Material for the task: Begin
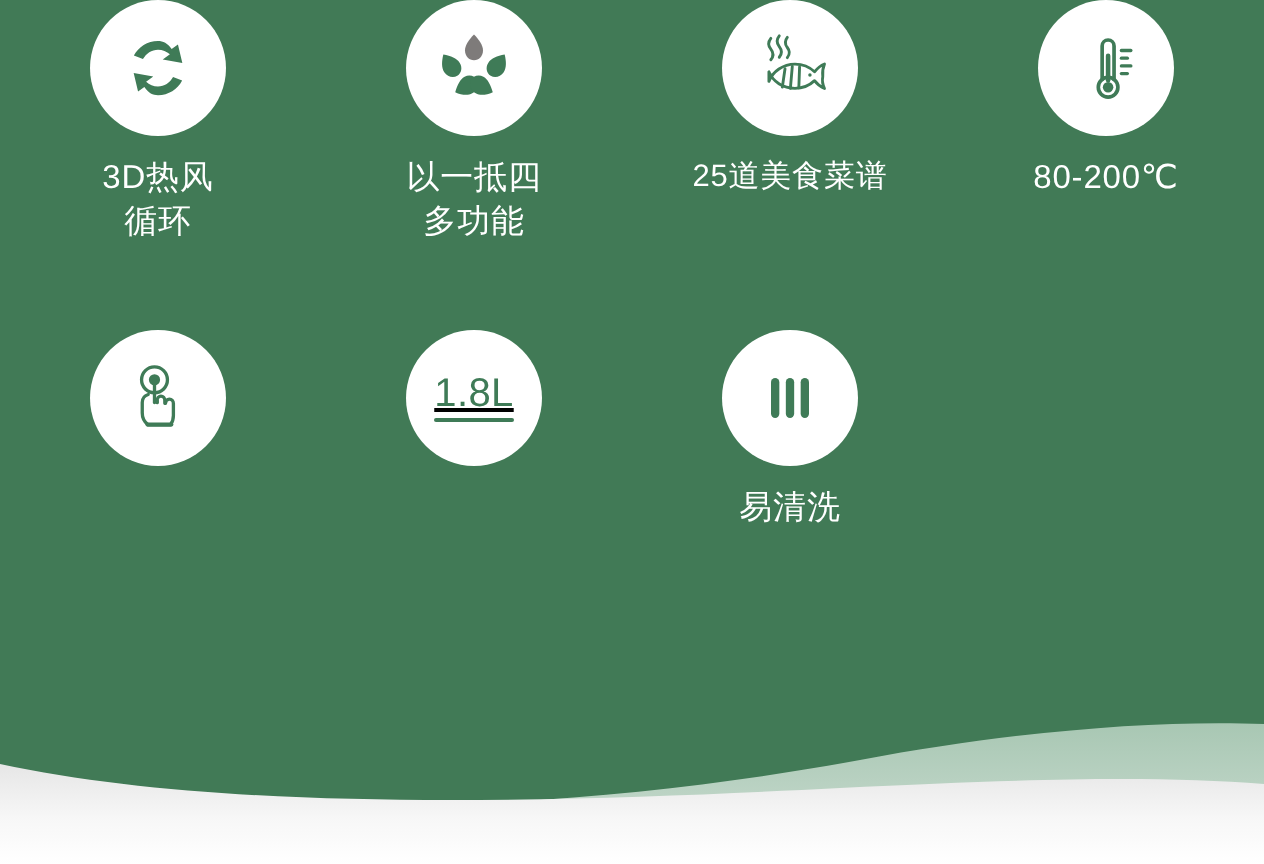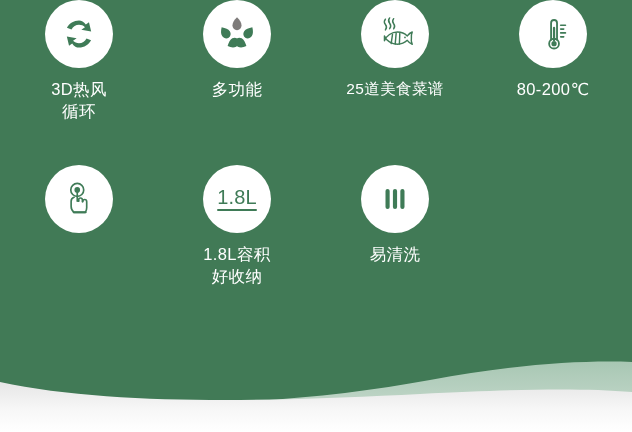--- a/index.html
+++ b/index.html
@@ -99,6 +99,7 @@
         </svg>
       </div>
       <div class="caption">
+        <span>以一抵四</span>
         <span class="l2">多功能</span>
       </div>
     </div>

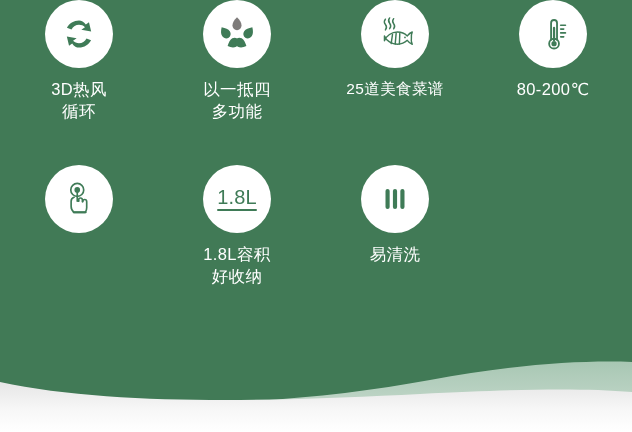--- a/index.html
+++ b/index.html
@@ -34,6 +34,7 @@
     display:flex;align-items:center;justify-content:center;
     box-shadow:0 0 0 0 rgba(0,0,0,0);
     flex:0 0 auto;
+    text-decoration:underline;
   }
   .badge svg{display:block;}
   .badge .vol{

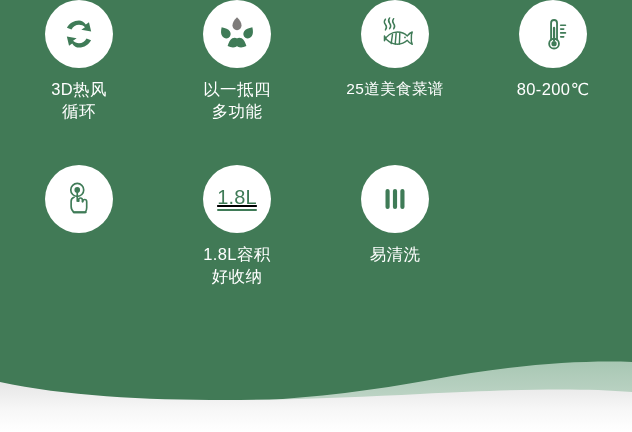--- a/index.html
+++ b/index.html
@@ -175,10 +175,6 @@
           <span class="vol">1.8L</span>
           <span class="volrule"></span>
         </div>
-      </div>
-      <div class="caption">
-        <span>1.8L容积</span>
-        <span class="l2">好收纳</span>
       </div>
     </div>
Material for the task: End
Brief: Go line by line through the data and copy any that contain "span".

Answer to this task:
+        <span>以一抵四</span>
         <span class="l2">多功能</span>
           <span class="vol">1.8L</span>
           <span class="volrule"></span>
-        <span>1.8L容积</span>
-        <span class="l2">好收纳</span>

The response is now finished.